Further, PMs often are responsible for ensuring projects comply with sustainability benchmarks. This role can include defining such benchmarks, or guaranteeing that projects are compliant with global standards. As executive teams maintain a focus on organisational sustainability, many PMs find that projects that include sustainability dimensions are more likely to be prioritised.

As sustainability increases its presence in our businesses, it’s not just PMs who are affected. Many thought leaders, academics, and other professionals have created frameworks, environments, and cultures that encourage sustainable practices, which organisations are inclined to follow. It is from this culture that sustainable project management has emerged.

What is Sustainable Project Management?

There are many different definitions of sustainable project management floating around. Gilbert Silvius and Others provides their comprehensive definition: 

“.. the planning, monitoring and controlling of project delivery and support processes, with consideration of the environmental, economical and social aspects of the life-cycle of the project’s resources, processes, deliverables and effects, aimed at realising benefits for stakeholders, and performed in a transparent, fair and ethical way that includes proactive stakeholder participation.”

In simpler terms, sustainable project management includes developing processes that address both standard and wider social or environmental considerations.
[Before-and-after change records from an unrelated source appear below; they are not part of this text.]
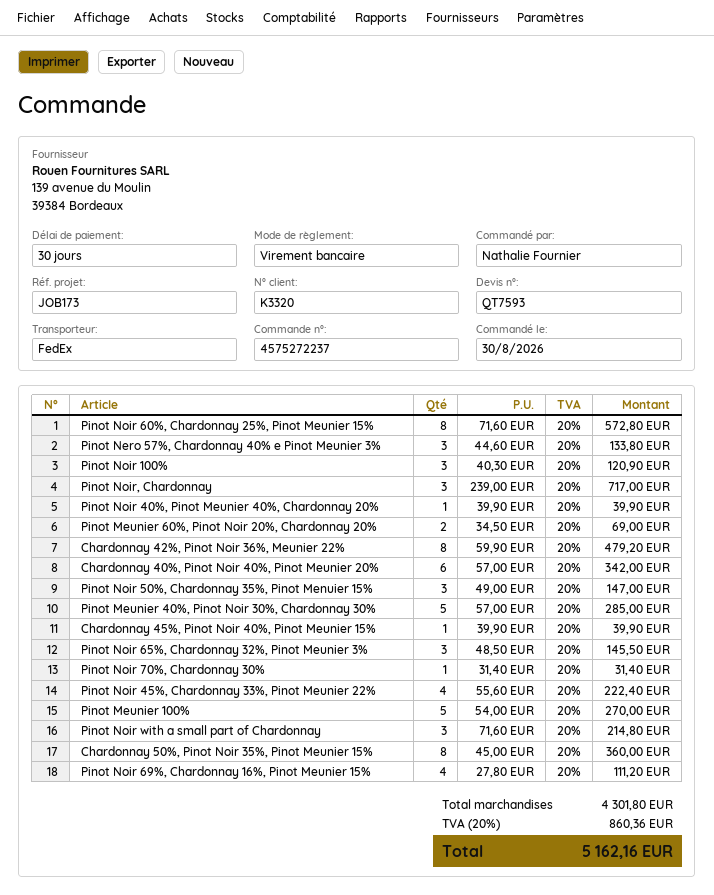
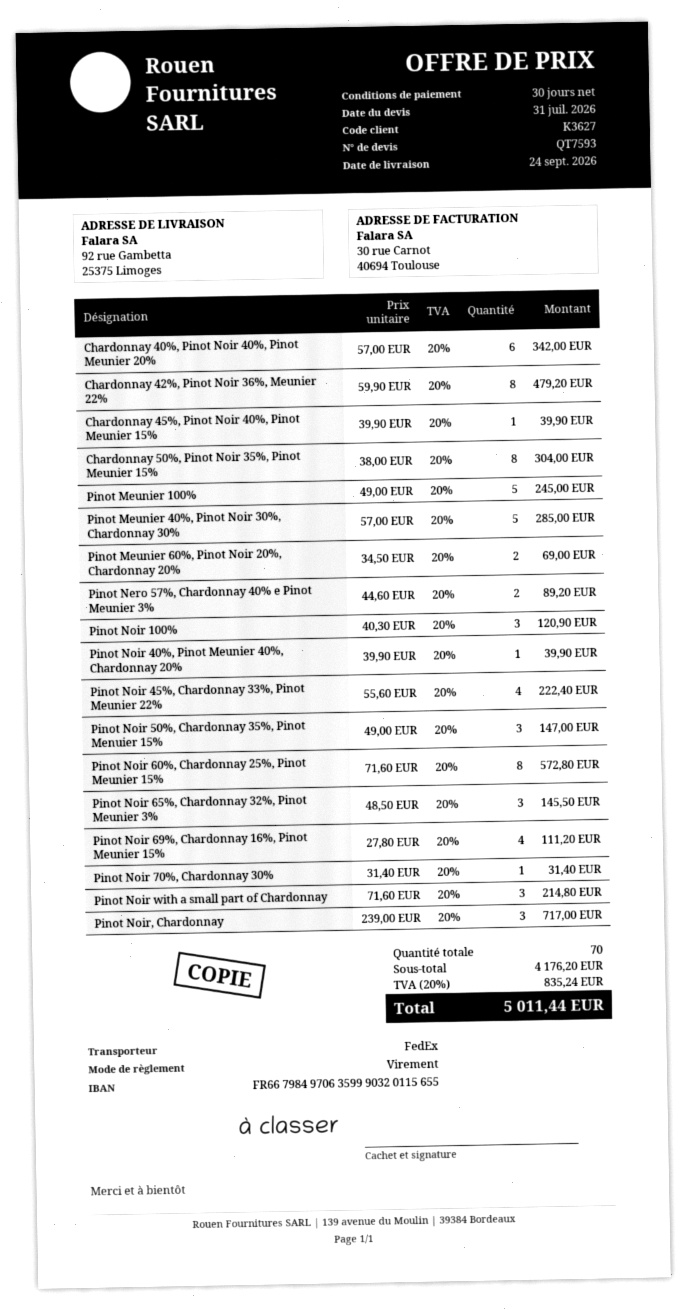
customer number: K3320 -> K3627
Pinot Nero 57%, Chardonnay 40% e Pinot Meunier 3%: 3 x 44.60 = 133.80 -> 2 x 44.60 = 89.20
Pinot Meunier 100%: 5 x 54.00 = 270.00 -> 5 x 49.00 = 245.00
Chardonnay 50%, Pinot Noir 35%, Pinot Meunier 15%: 8 x 45.00 = 360.00 -> 8 x 38.00 = 304.00
subtotal: 4301.80 -> 4176.20
tax: 20% = 860.36 -> 20% = 835.24
total: 5162.16 -> 5011.44

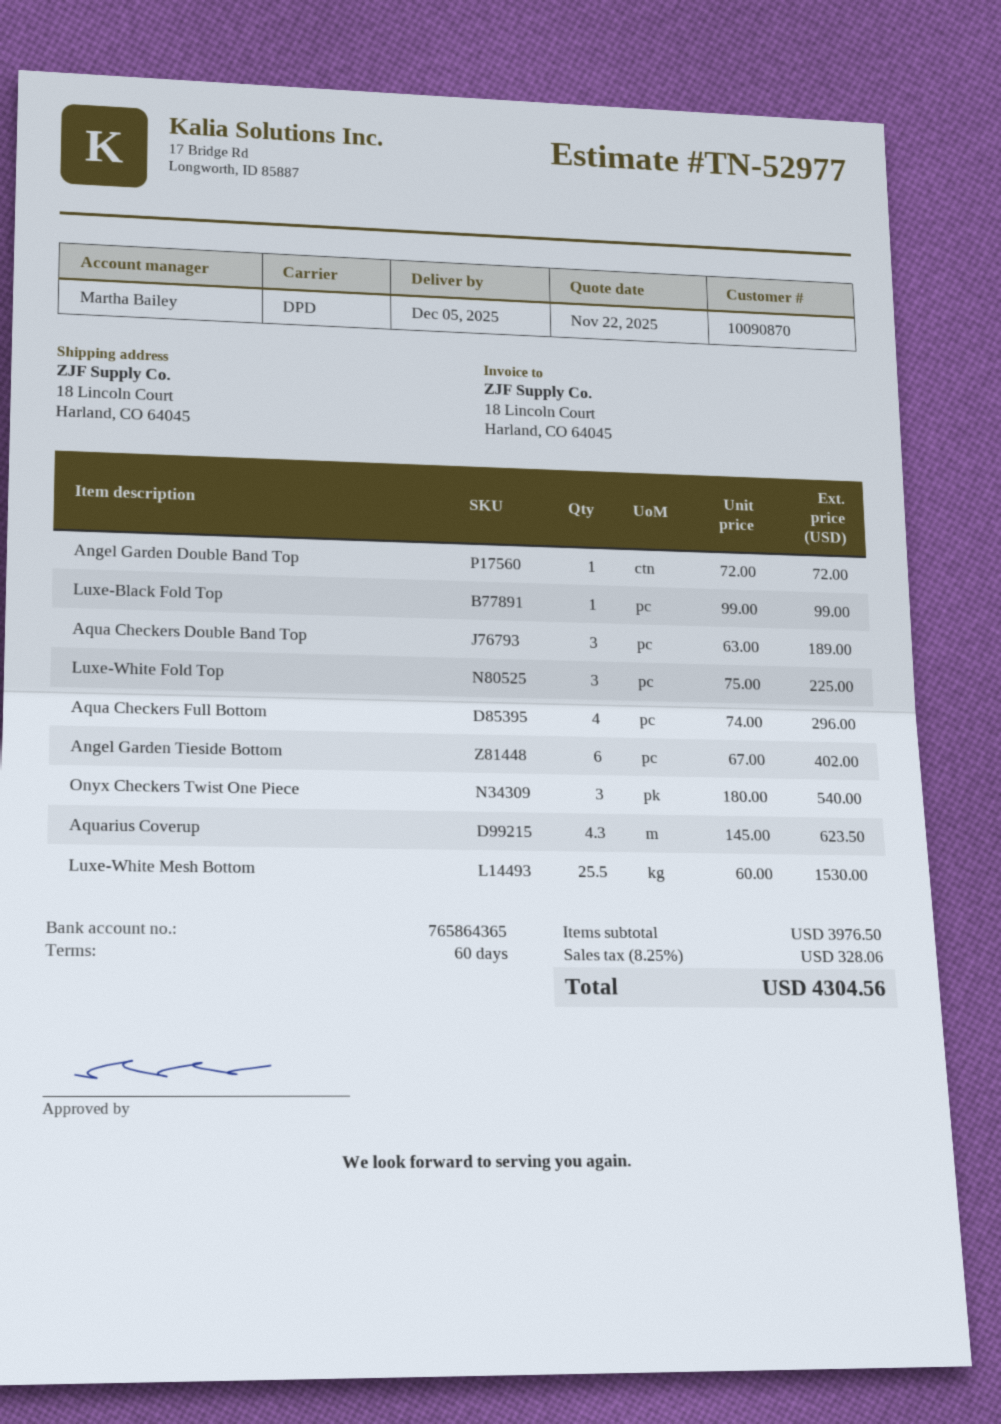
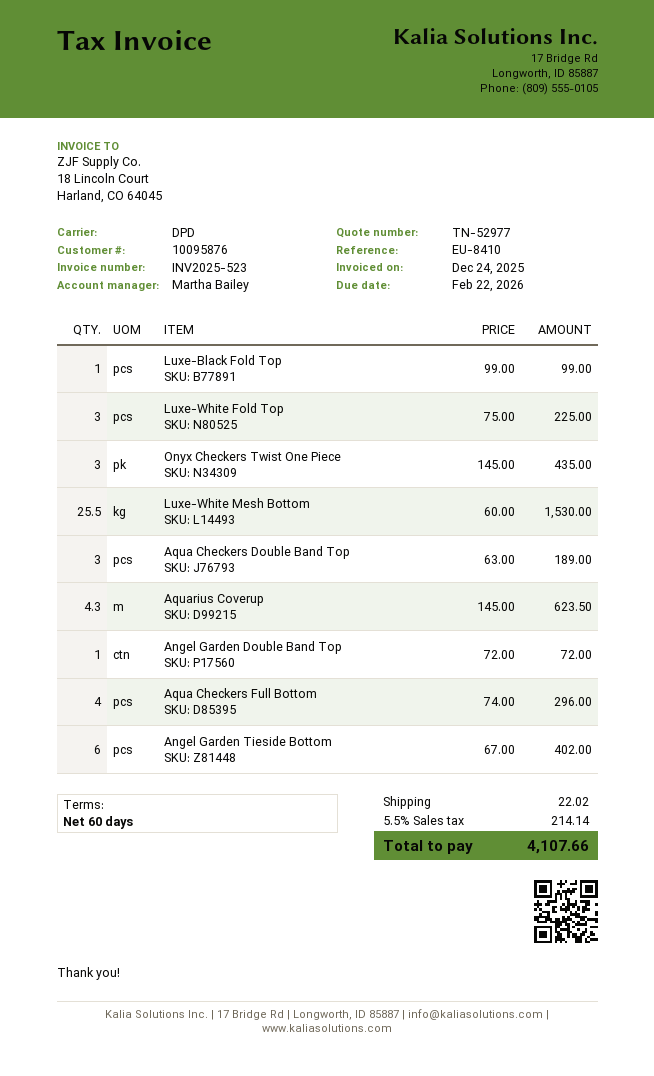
customer number: 10090870 -> 10095876
Onyx Checkers Twist One Piece: 3 x 180.00 = 540.00 -> 3 x 145.00 = 435.00
shipping: none -> 22.02
tax: 8.25% = 328.06 -> 5.5% = 214.14
total: 4304.56 -> 4107.66

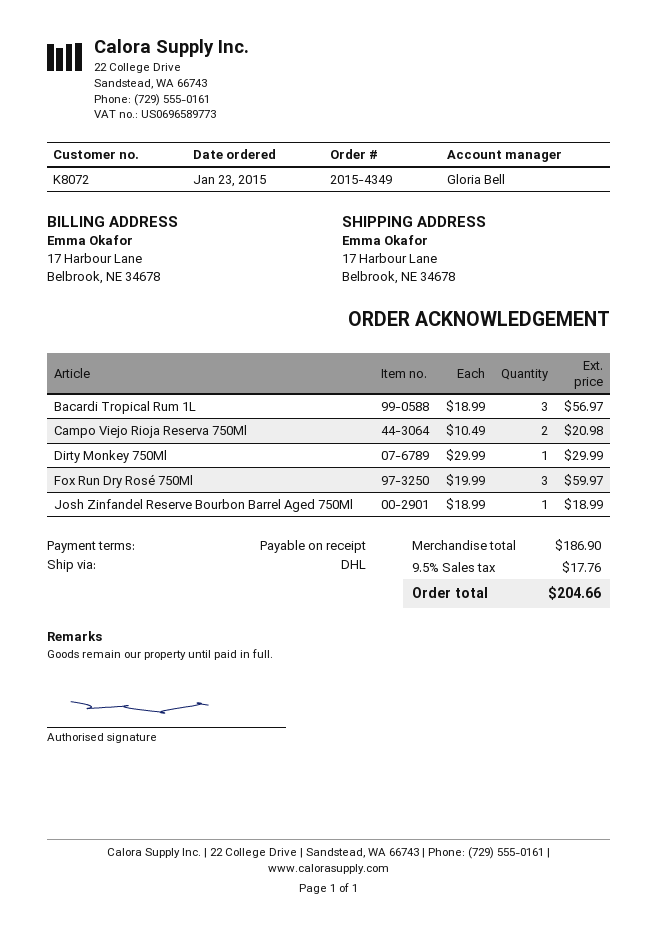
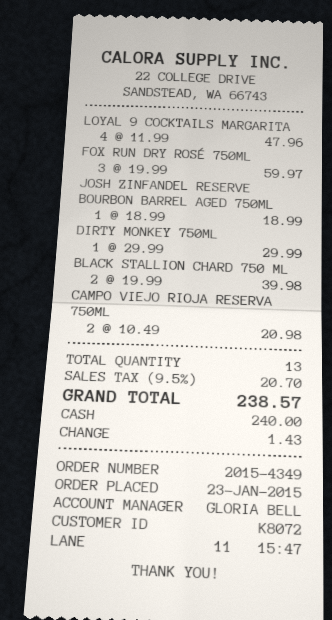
Bacardi Tropical Rum 1L: 3 x 18.99 = 56.97 -> none
LOYAL 9 COCKTAILS MARGARITA: none -> 4 x 11.99 = 47.96
BLACK STALLION CHARD 750 ML: none -> 2 x 19.99 = 39.98
tax: 9.5% = 17.76 -> 9.5% = 20.70
total: 204.66 -> 238.57

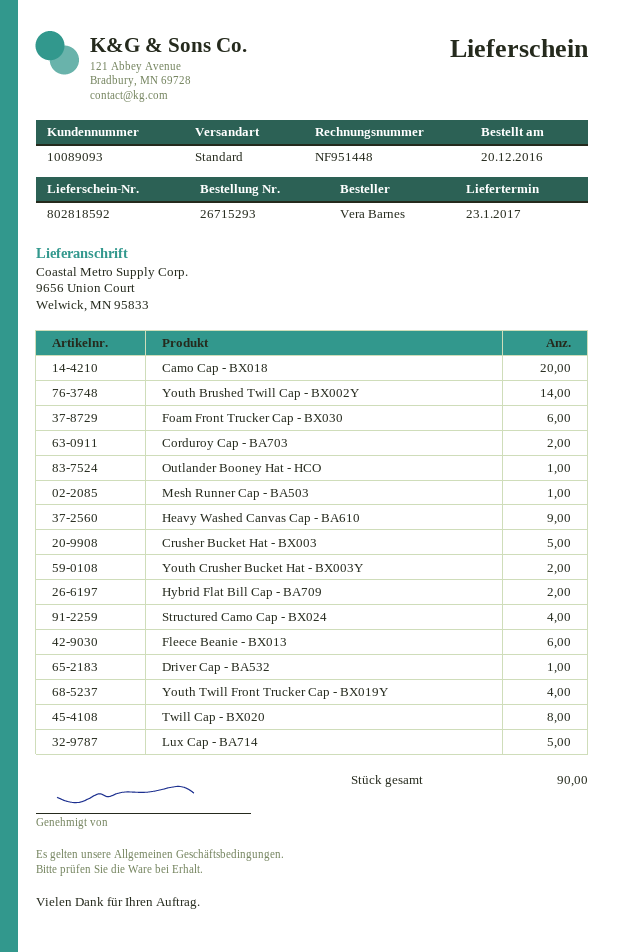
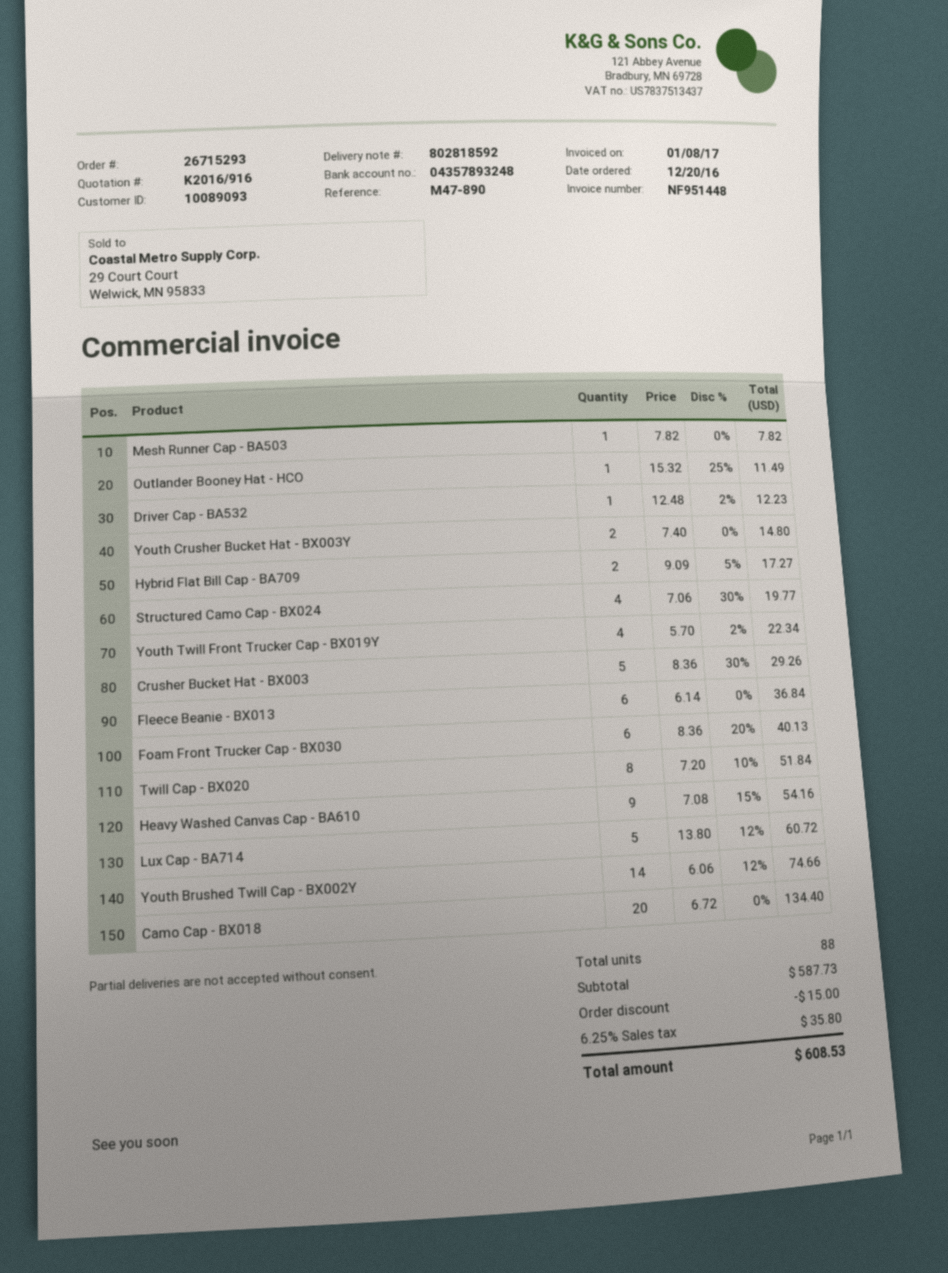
Corduroy Cap - BA703: 2 -> none
total quantity: 90 -> 88

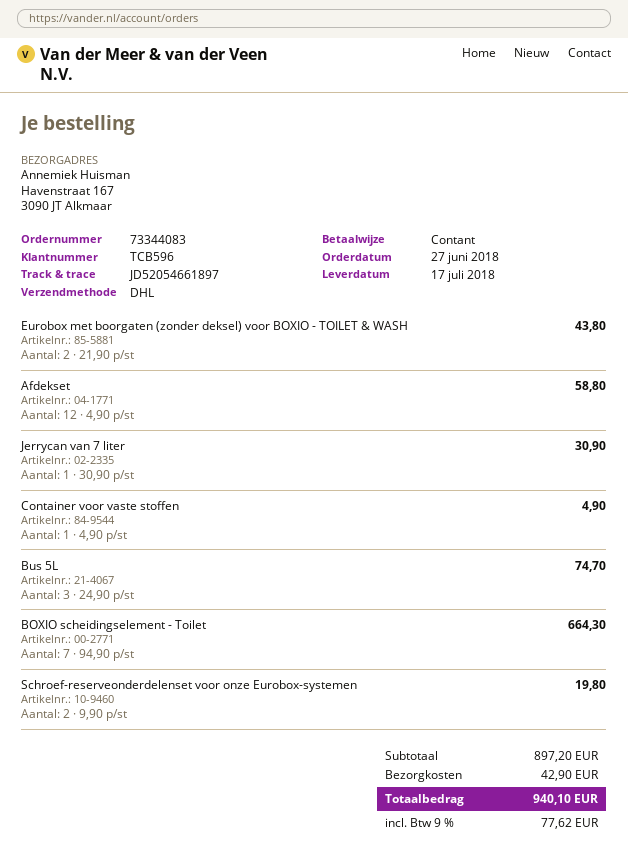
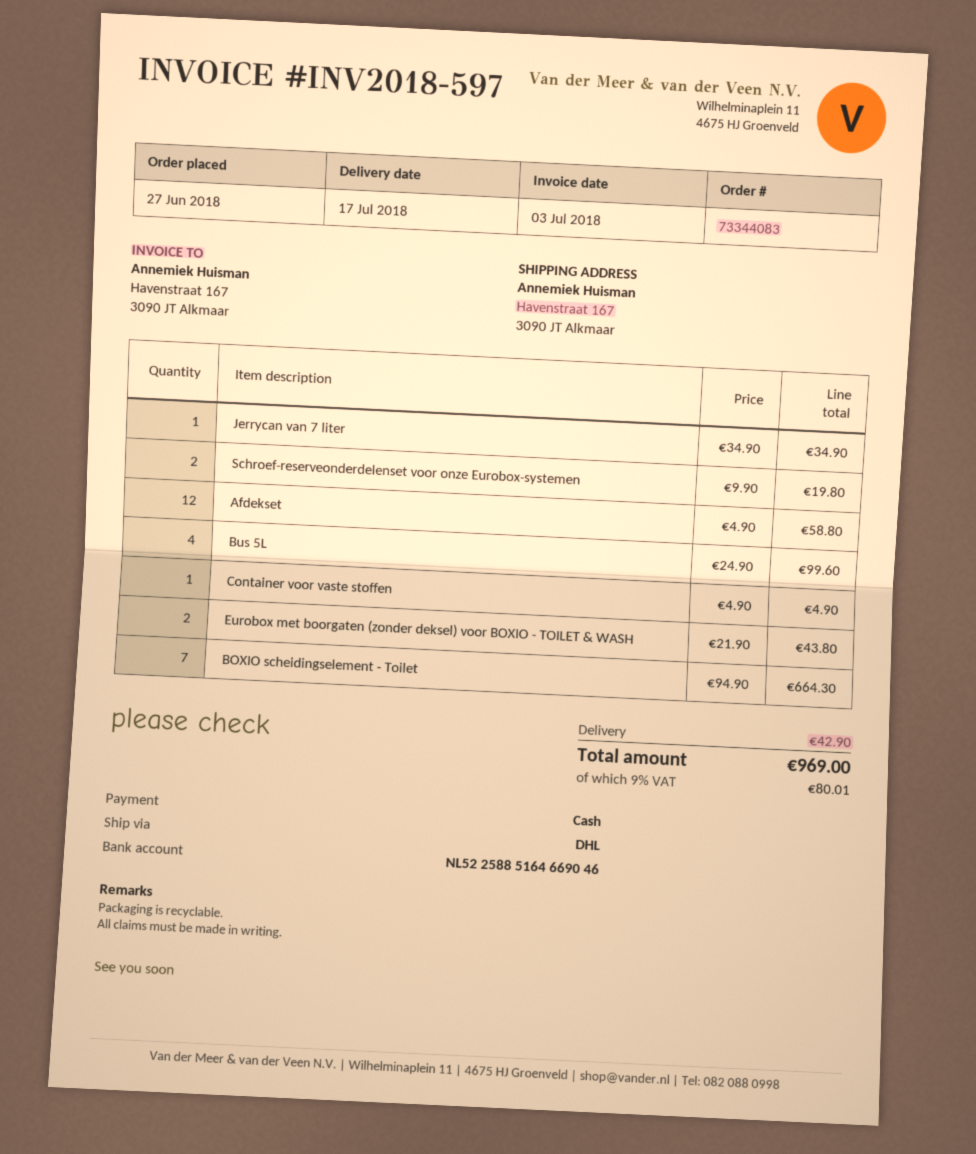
Jerrycan van 7 liter: 1 x 30.90 = 30.90 -> 1 x 34.90 = 34.90
Bus 5L: 3 x 24.90 = 74.70 -> 4 x 24.90 = 99.60
tax: 9% = 77.62 -> 9% = 80.01
total: 940.10 -> 969.00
A key concept this definition makes clear is that sustainable project management is not one-size-fits-all. Each organisation will develop their own frameworks which serves their own needs and considerations. However, the fundamental factors present in all sustainable project management practices are the following:

  1. The Triple Bottom Line or 3P perspectives of People, Planet, Prosperity (Profit)
  2. A complete plan for a project’s entire life cycle, from activities to the end output
  3. Stakeholder accommodation ensuring needs are both met and managed effectively
  4. Self-awareness and accepting responsibility for environmental contributions
  5. An awareness of both the short-term and long-term impacts of all project activities and outputs.

Sustainable Project Management: A fundamental paradigm and scope shift 

Silvius and Shipper suggest that sustainable project management is more than simply adding a new perspective to existing approaches. Instead, they believe sustainable project management is a paradigm shift that impacts the mindset and scope of projects, as shown by the image below.

On a mindset level, sustainable project management involves shifting a PMs role from managing the time, scope, and cost of a project, towards taking ownership of sustainable development. PMs will develop themselves as sustainability specialists, and actively collaborate with different stakeholders. The personal ethics, transparency, and knowledge of PMs will play a significant role in their duties moving forward.

Projects are also shifting from the fundamental concerns of controlling project constraints of time, scope, and costs. In contrast, PMs are expected to take a sustainable approach towards flexibility, complexity, and opportunity. Change is not managed solely for the purpose of balancing the iron triangle, but rather, is managed through a holistic perspective. This means considering different impacts, outputs, and opportunities that aren’t related to generating revenue.

In matters of scope, traditional project management typically only concerns itself with the contextual sphere of the project delivery itself. This contextual sphere is generally developed by the expectation of the organisation and stakeholders involved. Sustainable project management takes this to a new level. It expands the horizons of the project to consider future generations and considering its impact on society.

Project management is no longer about ‘managing’ stakeholders. Instead, it’s about engaging with stakeholders in realising the sustainable development of an organisation and society.

Project management is experiencing a paradigm shift, and we can prepare to benefit from this change.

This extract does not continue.